HP merger is likely to to be bad for everybody

March 24, 2002|By Jay Hancock

CARLY GOT the votes. Walter got the cheers.

Hewlett-Packard heir Walter B. Hewlett, who apparently failed last week to torpedo the company's merger with Compaq, overcame his expensive gray suit to wax wiry and nerdy at the shareholders meeting.

He hasn't written any printer-driver software lately, but no matter. A Fred MacMurray haircut, his dad's DNA and glasses that would have been safety-compliant in an HP machine shop made Hewlett the proxy geek and patriarch.

His brief thanks to people who voted against the Compaq deal prompted a standing ovation from employees and shareholders. Carleton S. Fiorina, Hewlett-Packard's confident, blue-suited boss, got scattered boos and the kind of applause that accompanies a tap-in bogie on the fourth at nearby Pebble Beach.

"I learned how much I love this company and how much I'm willing to fight for what I believe in," Fiorina said.

What she believes is that the company she loves is not lovable enough, that it is too small and too obsessed with the past to thrive alone. She wants paternalistic, technology-driven Hewlett-Packard to marry floundering Compaq, seller of personal computers, corporate servers and business services, to gain the titanic scale so many executives believe is necessary in the modern economy.

Walter Hewlett, who holds advanced degrees in engineering and music and sits on Hewlett-Packard's board, opposed the merger for financial reasons. He worried about plunging more deeply into a business - personal computers - whose profit margins and brand strengths increasingly resemble those of the soybean trade.

But the contest became a plebiscite on the style and substance of modern corporate governance. The brash, bigger-is-better marketing and financial folks took on the tech-driven, "we're family" guys packing HP-49G calculators, the modern slide rule.

Wall Street met Palo Alto's University Avenue. The cost-cutting job slashers met the proud inheritors of a corporate culture that was one of the first to grant stock options to low-level workers, presented silver bowls to marrying employees and sent the rank and file on vacations to a company-owned chalet in Germany.

Conventional business wisdom met "the HP Way," which has a lot in common with the old baseball Oriole Way, only with pocket protectors instead of athletic cups.

It was no random irony that Fiorina hatched the plan to acquire Compaq only months after the death of Bill Hewlett, Walter Hewlett's father and co-founder of the company.
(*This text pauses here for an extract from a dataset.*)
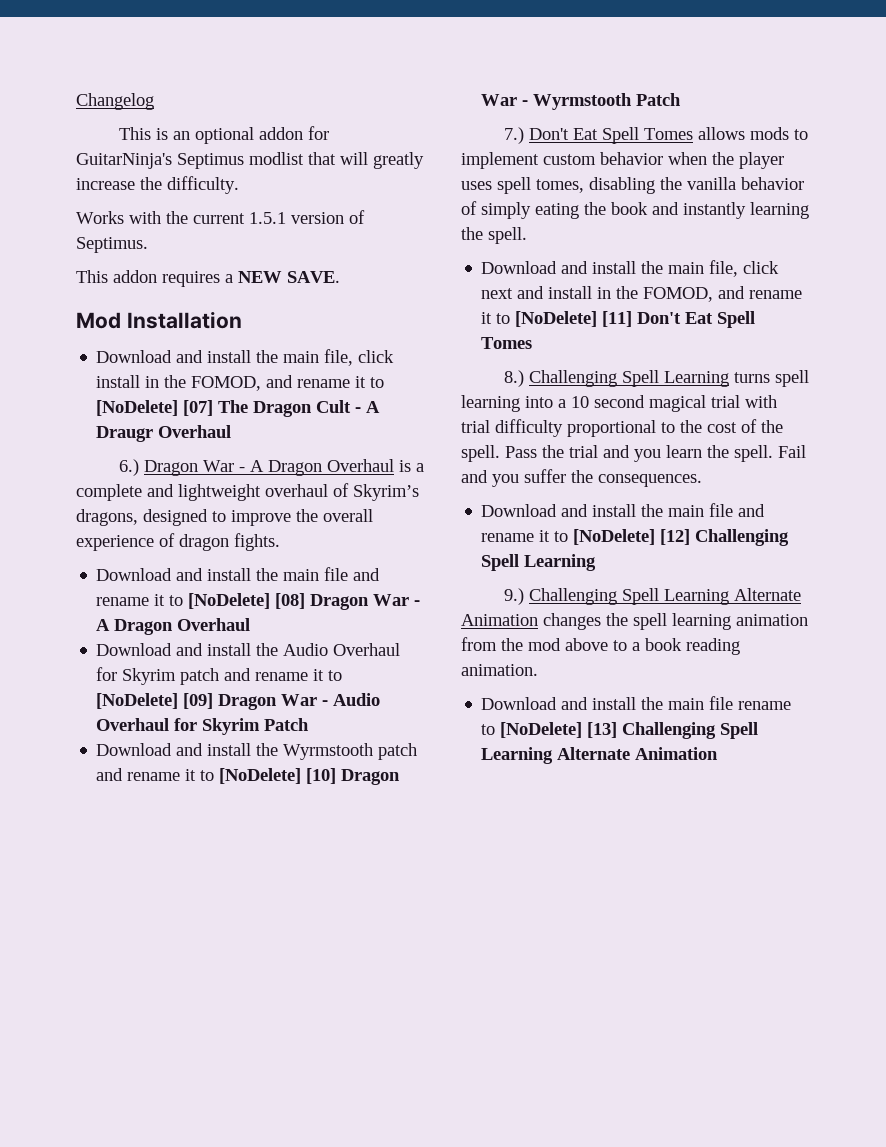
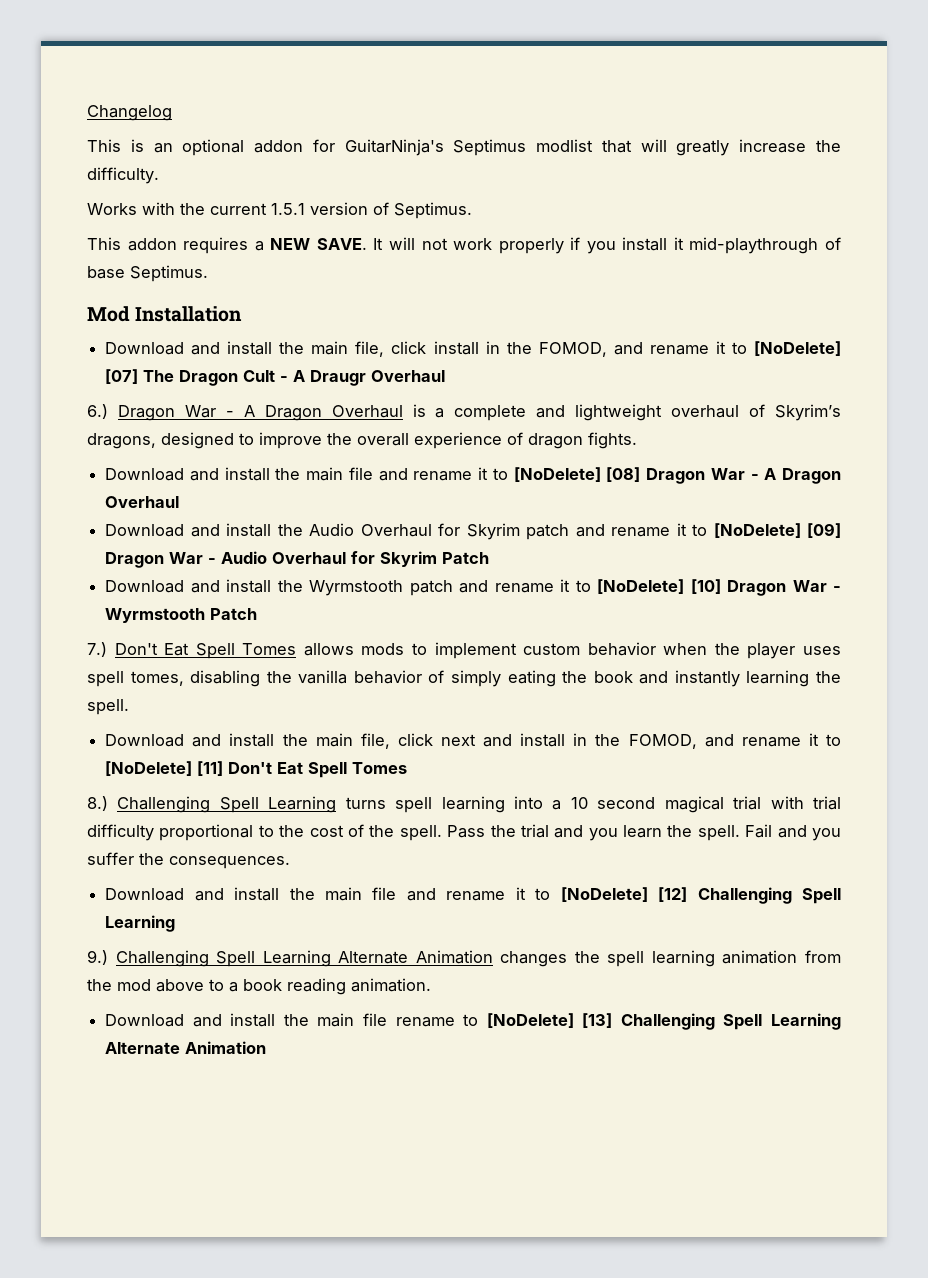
+ It will not work properly if you install it mid-playthrough of base Septimus.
To be successful, the Compaq-Hewlett-Packard match will require the elimination of at least $2.5 billion in costs and 15,000 jobs from the two companies.

Bill Hewlett established one of the first worker health-insurance plans and imposed across-the-board pay cuts in the 1970s to avoid layoffs. Along with co-founder David Packard, he listed "customers," "our people" and "citizenship" among the HP Way corporate priorities, along with "profit" and "growth."

Packard, who died in 1996, recalled arguing with business people who held that corporate duty extended only to obeying the law and enriching shareholders.

"I said, `I think you're absolutely wrong,'" Packard said. "`Management has a responsibility to its employees. It has a responsibility to its customers. It has a responsibility to the community at large.' "

These were not guys who were going to countenance the plans of "Chainsaw Carly," as she has been called. The Hewlett-Packard-Compaq merger is being done over their dead bodies.

Walter Hewlett, joined in opposing the deal by Packard heir David Packard and foundations endowed by their fathers, put up a good but apparently losing tussle. Although the founding families controlled 18 percent of the stock, Fiorina said last week that preliminary tallies showed shareholders narrowly approving the combination, although the official count will take longer.

Fiorina is betting that the computer hardware industry has emerged from its quicksilver, fast-growth stage and that high profits will now be found in services such as data management. She sees market share and cost control as more important than patents, genius and worker loyalty.

Even if she's right, the odds are against merger success.

Blending Hewlett-Packard's $45 billion business of printers, high-end servers, scientific instruments and technical services with Compaq's $34 billion operation will be a stressful nightmare, soaking up management attention like a blotter and smothering whatever innovation and spark remains.

Sometimes mergers and resulting layoffs make sense. They're one way the economy increases productivity, which boosts living standards for everybody. But the Hewlett-Packard-Compaq deal looks less like a brilliant strategic coup and more like a scheme by managers who can't think of anything better to do and who are going to earn millions in merger-related bonuses anyway, so who cares?

This deal has been cast as a choice between what's good for shareholders vs. what's good for employees. But it's likely to be bad for everybody.